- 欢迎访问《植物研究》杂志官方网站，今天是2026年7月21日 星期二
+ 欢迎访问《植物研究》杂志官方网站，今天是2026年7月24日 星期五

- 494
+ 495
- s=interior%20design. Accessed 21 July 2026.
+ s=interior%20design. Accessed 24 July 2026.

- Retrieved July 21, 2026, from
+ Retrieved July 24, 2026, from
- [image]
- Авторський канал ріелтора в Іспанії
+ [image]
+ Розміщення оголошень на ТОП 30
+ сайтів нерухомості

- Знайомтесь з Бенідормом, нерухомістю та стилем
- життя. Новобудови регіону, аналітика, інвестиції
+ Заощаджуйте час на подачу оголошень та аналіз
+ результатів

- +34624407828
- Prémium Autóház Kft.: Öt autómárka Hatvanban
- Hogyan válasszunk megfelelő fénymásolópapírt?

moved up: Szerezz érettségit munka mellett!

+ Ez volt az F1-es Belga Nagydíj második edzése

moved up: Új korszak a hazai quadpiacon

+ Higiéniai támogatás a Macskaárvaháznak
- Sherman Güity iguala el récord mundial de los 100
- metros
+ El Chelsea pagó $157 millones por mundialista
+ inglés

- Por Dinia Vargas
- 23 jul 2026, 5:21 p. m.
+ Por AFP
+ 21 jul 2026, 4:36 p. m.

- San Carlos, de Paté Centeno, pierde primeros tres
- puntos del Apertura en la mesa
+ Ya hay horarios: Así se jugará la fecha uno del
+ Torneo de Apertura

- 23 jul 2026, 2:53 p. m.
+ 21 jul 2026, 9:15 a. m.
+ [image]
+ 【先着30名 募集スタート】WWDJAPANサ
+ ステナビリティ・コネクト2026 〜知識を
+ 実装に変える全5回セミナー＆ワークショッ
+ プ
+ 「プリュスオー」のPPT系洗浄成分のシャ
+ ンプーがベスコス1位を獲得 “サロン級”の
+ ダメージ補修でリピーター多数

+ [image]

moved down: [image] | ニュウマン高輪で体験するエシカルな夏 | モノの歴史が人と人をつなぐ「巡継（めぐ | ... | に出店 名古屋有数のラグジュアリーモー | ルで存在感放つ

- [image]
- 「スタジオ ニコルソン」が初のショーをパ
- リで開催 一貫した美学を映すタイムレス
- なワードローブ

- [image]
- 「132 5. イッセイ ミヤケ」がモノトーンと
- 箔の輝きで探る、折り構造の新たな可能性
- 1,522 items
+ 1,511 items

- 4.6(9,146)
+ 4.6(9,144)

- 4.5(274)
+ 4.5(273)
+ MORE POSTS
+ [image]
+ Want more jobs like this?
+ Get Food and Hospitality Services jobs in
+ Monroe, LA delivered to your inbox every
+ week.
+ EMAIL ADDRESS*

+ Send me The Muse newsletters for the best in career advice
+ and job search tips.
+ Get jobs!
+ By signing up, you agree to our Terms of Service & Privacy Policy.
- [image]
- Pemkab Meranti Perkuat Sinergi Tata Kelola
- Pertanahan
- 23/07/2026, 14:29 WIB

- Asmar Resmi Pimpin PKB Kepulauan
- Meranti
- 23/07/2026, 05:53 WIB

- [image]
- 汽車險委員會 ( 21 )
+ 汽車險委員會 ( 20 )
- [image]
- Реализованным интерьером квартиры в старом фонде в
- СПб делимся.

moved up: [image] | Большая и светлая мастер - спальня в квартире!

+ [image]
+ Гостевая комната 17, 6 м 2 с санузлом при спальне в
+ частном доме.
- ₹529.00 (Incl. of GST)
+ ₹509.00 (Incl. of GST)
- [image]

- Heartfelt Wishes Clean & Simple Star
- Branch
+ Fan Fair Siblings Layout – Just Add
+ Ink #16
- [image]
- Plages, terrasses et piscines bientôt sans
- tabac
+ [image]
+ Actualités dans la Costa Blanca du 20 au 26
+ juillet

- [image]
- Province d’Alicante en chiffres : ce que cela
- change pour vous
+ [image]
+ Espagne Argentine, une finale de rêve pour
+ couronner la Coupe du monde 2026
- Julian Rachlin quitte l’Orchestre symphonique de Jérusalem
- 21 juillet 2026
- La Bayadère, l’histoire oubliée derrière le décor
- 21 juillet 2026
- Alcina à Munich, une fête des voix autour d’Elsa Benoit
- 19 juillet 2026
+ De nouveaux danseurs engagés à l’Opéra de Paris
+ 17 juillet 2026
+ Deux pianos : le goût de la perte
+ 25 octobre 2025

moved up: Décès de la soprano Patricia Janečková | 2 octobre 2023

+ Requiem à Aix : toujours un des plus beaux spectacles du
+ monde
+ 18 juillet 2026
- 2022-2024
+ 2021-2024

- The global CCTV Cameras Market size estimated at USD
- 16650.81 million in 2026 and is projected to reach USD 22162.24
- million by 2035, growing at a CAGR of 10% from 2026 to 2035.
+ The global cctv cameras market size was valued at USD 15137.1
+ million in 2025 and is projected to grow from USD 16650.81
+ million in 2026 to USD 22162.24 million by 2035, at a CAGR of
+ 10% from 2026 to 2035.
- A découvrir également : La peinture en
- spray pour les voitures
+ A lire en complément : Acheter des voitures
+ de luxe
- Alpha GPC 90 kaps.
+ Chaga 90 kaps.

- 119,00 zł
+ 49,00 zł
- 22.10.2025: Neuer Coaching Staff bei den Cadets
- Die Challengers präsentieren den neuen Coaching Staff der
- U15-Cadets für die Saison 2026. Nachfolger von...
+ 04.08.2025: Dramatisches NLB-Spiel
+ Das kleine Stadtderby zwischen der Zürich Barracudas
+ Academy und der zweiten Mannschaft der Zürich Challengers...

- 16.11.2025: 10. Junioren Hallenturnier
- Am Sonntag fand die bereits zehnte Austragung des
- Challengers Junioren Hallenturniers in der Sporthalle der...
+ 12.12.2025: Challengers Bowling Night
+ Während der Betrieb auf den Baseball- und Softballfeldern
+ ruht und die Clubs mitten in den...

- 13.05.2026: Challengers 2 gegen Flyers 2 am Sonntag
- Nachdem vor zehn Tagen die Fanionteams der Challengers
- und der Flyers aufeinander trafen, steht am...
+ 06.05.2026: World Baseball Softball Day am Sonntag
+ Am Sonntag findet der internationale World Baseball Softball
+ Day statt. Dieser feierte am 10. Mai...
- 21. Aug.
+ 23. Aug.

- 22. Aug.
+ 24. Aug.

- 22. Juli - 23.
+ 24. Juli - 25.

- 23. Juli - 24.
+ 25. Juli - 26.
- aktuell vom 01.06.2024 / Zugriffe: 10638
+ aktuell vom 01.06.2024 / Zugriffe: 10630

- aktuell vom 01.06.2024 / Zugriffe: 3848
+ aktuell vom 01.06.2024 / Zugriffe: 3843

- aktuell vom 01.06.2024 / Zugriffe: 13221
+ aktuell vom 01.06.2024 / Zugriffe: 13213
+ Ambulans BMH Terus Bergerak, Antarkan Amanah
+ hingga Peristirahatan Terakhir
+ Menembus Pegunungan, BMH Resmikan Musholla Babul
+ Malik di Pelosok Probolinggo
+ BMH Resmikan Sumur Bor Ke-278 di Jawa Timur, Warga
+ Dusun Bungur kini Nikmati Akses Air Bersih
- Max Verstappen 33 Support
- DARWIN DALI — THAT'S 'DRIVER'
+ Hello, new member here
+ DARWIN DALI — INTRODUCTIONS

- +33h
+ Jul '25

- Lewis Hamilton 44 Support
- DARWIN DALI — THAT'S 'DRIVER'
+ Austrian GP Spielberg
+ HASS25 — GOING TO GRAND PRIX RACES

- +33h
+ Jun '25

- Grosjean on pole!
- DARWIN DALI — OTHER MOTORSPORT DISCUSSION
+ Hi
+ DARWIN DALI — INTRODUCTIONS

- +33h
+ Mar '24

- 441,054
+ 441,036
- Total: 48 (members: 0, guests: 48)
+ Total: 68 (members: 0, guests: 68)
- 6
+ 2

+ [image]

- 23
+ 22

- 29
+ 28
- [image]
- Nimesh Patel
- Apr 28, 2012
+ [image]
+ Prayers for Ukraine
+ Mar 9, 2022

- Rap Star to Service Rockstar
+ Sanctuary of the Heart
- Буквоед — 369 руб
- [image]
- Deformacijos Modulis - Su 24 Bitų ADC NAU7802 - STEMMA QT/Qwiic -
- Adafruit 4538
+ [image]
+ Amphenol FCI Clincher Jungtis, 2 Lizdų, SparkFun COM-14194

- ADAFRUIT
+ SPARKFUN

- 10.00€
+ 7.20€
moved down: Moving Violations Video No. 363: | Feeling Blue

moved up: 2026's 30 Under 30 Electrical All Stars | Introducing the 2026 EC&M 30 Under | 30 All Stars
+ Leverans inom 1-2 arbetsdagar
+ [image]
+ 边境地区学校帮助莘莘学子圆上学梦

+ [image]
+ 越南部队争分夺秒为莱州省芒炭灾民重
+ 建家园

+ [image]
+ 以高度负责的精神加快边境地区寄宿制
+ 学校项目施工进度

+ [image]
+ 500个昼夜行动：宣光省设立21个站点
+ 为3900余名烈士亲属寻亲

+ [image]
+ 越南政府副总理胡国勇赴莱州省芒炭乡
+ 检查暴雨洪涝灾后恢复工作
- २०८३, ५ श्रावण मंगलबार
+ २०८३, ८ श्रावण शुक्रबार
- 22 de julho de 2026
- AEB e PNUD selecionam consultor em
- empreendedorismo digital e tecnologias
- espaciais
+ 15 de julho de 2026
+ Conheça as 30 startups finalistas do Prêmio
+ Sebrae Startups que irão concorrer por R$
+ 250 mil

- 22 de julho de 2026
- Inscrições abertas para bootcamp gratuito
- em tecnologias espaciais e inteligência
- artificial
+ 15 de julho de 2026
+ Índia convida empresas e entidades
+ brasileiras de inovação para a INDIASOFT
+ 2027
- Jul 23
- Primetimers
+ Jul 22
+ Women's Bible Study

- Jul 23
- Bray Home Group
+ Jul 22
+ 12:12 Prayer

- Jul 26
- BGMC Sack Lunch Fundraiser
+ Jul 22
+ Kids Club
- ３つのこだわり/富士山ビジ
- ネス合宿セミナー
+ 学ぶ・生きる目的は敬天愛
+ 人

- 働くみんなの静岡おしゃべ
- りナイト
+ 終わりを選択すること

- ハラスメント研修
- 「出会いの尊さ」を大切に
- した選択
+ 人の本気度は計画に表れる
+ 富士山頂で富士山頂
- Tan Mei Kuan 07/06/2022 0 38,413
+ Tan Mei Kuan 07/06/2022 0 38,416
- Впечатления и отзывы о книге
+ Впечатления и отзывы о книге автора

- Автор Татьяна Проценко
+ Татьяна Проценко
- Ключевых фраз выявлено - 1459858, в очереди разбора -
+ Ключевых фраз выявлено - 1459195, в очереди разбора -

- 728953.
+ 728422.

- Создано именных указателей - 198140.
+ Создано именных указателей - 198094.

━━━━━━

Report the number of lines in the records that hold "Впечатления" and write no other words.

2